• Action item
Only one stretch of the data is wanted: the line containing "[257,343,315,362] project ->", the line containing "(372, 747) none ->", and every line between them, copied exactly.

• Source records
◇ ◇ ◇ ◇ ◇

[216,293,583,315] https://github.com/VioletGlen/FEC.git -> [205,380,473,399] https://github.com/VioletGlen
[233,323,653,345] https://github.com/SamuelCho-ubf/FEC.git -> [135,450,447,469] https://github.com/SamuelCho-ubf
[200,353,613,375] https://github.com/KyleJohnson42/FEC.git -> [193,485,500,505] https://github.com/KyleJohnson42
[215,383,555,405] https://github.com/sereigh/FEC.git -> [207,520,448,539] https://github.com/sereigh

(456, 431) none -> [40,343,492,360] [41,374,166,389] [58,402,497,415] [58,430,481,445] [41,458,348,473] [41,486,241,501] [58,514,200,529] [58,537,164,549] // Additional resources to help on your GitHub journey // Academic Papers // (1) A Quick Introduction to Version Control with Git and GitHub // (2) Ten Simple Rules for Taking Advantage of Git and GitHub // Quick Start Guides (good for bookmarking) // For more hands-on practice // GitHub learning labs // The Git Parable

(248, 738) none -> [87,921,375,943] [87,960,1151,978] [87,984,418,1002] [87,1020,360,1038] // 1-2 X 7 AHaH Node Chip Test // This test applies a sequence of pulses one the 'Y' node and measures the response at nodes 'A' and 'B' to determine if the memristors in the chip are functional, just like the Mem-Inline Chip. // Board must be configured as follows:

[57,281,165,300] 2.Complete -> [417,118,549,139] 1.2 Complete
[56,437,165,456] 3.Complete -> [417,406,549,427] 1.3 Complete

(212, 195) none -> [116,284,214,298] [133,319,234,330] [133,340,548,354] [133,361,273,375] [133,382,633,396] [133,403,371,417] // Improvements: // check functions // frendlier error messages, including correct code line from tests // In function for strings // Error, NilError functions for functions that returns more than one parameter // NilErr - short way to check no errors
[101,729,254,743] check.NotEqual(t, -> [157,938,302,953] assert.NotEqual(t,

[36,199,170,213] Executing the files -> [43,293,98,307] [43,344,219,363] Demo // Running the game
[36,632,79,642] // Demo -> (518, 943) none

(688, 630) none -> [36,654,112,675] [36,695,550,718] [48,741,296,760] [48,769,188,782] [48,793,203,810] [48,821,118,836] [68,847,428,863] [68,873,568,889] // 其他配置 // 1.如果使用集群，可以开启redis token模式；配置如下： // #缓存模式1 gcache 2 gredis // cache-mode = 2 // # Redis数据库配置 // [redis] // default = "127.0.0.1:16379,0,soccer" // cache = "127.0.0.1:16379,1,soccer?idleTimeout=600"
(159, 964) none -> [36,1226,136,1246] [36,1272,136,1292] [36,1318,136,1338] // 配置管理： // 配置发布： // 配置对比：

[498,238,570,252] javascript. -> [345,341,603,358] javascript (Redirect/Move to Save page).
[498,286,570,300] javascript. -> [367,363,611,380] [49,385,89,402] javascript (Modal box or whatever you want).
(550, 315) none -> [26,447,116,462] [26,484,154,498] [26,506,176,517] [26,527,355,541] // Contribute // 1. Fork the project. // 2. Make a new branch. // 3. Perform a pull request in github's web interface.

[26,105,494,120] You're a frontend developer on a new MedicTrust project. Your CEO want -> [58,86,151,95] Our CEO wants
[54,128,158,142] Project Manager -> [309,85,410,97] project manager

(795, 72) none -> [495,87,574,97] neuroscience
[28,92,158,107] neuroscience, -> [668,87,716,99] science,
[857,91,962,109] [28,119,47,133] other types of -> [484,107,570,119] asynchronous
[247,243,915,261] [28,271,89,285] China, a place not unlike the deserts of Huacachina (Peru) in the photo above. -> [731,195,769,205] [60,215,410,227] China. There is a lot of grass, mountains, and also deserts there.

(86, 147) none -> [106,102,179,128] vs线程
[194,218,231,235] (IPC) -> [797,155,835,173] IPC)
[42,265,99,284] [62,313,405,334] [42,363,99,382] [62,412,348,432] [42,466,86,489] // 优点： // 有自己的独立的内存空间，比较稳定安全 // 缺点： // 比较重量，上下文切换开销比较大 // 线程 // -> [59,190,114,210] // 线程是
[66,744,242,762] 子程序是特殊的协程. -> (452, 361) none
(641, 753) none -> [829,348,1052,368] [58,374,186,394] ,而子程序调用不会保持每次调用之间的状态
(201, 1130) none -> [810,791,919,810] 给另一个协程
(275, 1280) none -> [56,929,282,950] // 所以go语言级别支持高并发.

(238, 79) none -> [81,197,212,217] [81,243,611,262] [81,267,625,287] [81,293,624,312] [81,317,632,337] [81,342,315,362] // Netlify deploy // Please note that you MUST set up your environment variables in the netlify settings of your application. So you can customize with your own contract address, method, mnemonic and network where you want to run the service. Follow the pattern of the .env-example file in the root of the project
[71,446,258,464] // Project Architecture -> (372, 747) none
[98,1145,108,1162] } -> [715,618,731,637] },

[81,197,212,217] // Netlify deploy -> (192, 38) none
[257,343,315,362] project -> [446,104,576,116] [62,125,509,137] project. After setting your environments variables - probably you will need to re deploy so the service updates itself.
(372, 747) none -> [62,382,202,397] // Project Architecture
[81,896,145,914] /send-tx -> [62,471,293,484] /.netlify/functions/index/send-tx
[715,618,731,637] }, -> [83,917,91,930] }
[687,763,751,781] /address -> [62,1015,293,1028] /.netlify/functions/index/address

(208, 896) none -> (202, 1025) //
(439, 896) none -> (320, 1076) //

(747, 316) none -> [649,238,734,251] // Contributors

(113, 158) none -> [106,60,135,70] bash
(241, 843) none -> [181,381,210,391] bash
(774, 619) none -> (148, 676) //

◇ ◇ ◇ ◇ ◇

• Your solution
[257,343,315,362] project -> [446,104,576,116] [62,125,509,137] project. After setting your environments variables - probably you will need to re deploy so the service updates itself.
(372, 747) none -> [62,382,202,397] // Project Architecture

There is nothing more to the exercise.